United Lacquer Manufacturing Corporation

Looming over 2.72 acres, adjacent to the bustling Amtrak and New Jersey Transit lines, the desolate skeleton of the United Lacquer Manufacturing Corporation once stood. Now reduced to rubble, the echoes of its past cling stubbornly to the air. This trio of structures, variegated in height from one to three stories, once bustled with the production of lacquers, varnishes, and enamels. For 15 to 20 years, however, they were consigned to silence, abandonment, and ruin. This forsaken property was regularly subjected to a grim cycle of fires and illegal dumping, underscoring its tragic trajectory of decline.

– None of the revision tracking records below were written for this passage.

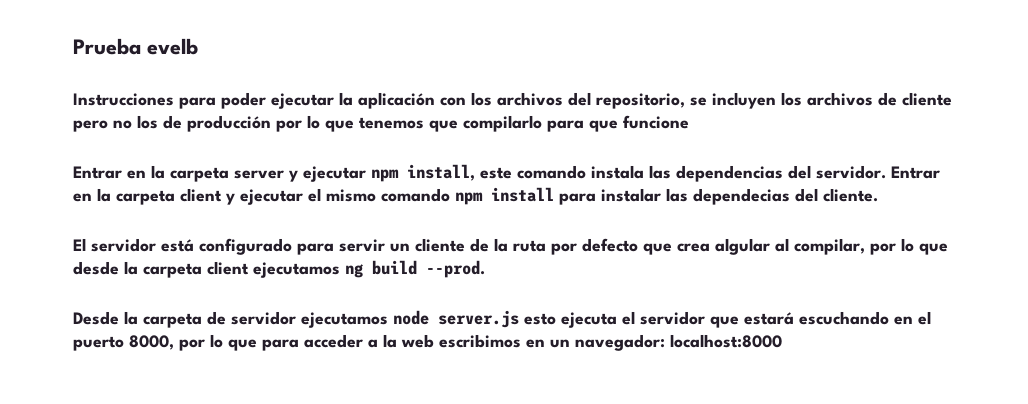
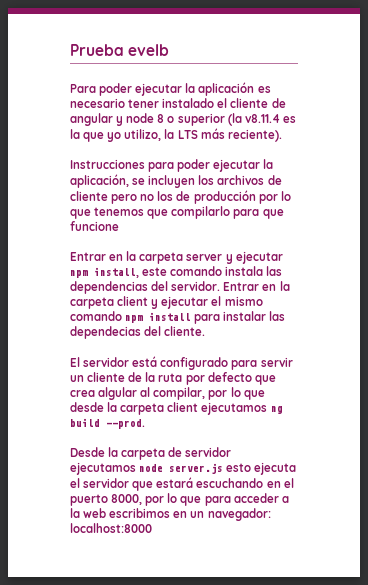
(198, 46) none -> [70,82,271,96] [70,98,286,108] [70,113,296,126] [70,128,282,142] // Para poder ejecutar la aplicación es necesario tener instalado el cliente de angular y node 8 o superior (la v8.11.4 es la que yo utilizo, la LTS más reciente).
[358,92,685,109] aplicación con los archivos del repositorio, -> [70,174,129,188] aplicación,

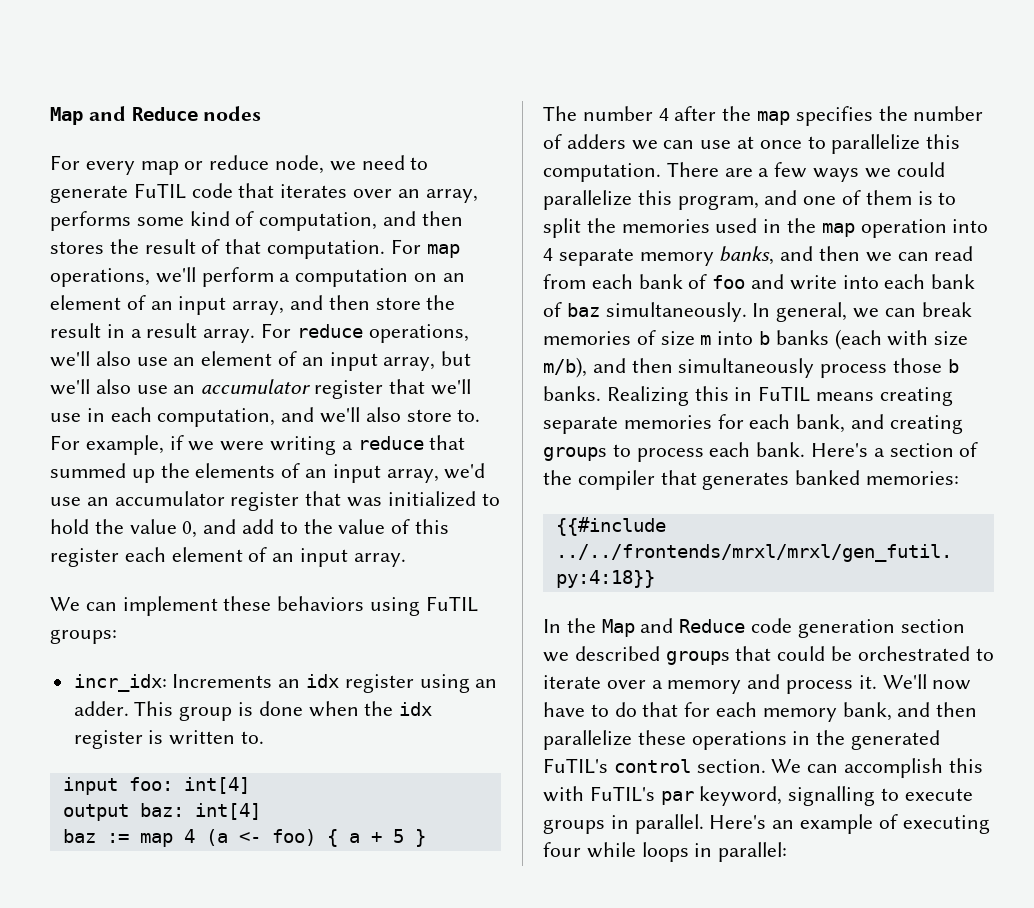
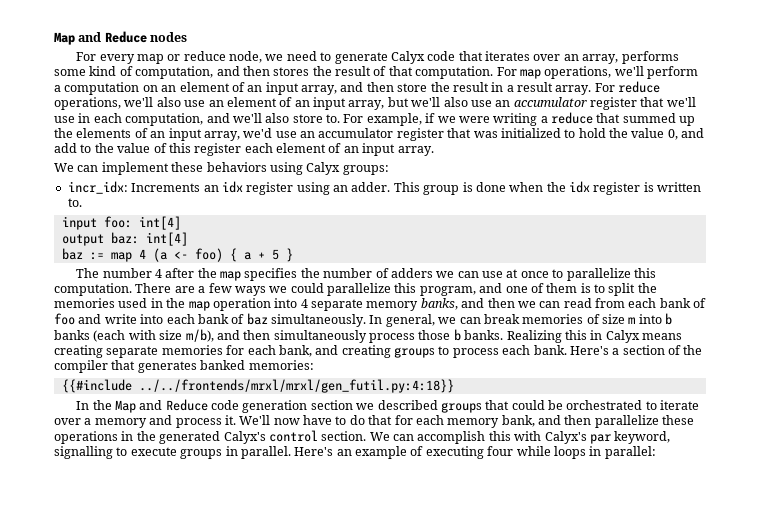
[133,183,186,199] FuTIL -> [390,51,425,64] Calyx
[425,596,478,612] FuTIL -> [306,162,341,175] Calyx
[758,386,811,402] FuTIL -> [605,330,640,343] Calyx
[543,758,608,774] FuTIL's -> [223,431,266,444] Calyx's
[589,786,655,802] FuTIL's -> [544,431,587,444] Calyx's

The land’s history, as told by the city of Linden, reads like a litany of chemical contamination from multiple manufacturers, and of a previous owner disappearing into the ether, leaving behind a weighty tax burden. Unsurprisingly, the city eventually lost patience with this bleak tableau of human-initiated fires and neglect. As a consequence, the ownership was transferred via condemnation to a development company.

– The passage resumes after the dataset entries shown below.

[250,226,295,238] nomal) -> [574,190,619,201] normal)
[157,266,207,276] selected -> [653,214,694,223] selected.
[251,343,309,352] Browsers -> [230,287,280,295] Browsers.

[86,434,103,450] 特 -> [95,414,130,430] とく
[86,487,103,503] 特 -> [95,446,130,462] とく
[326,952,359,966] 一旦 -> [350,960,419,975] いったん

burned out linden nj factory building

Soon, this once forlorn location will pulse with the hum of daily life, home to 402 dwellers. Meridia 1001 Linden LLC has brought forward plans to transform the space at 1001 West Elizabeth Ave. Their blueprint envisions 402 residential units, alongside amenities, ground-floor retail, and a management office. The proposal doesn't stop at bricks and mortar but extends to encompass the gentler aesthetics of landscaping, lighting, and parking facilities.

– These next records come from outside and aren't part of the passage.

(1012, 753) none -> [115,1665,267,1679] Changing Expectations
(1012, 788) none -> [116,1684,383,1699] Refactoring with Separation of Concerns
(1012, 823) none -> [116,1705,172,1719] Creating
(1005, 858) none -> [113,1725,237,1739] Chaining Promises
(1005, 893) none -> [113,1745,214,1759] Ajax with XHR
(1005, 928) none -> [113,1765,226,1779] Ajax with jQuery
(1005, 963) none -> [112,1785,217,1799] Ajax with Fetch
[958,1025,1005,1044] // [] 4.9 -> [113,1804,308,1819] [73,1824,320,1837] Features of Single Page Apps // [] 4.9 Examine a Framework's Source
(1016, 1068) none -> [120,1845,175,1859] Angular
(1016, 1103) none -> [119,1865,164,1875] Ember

In the years of its dereliction, I remember the site being all too accessible, its gate yawning open without a hint of a deterrent. It was a magnet for misadventures, its neglect arguably stoking the fires that intermittently blazed there. The grimy interior was a cocktail of domestic and construction waste, while the largest building bore the visceral scars of fire damage. Blackened wooden beams, warped into charcoal, lay strewn across the rusted metal floor. The pockmarked roof, perforated with gaping holes, threatened to cave under the weight of collapsed supports, reduced to gnarled clusters of wood and twisted metal.

In contrast, the second building managed to retain some vestiges of respectability. It seemed to have been commandeered by skateboarders, its smooth concrete floors and makeshift wooden ramps suggesting a new, illicit lease of life. Another part of the property was less fortunate. It was reduced to a mangled fusion of roofing tiles and window panes, a grim testimony to the raging fires.

In an older post titled "Chemical X Warehouse", I've shared more images that capture this evocative landscape of urban decay. Soon, the narrative of this plot will change again, this time for the better. As we bear witness to its transformation, we remember the layers of history it's seen and the potential that lies ahead.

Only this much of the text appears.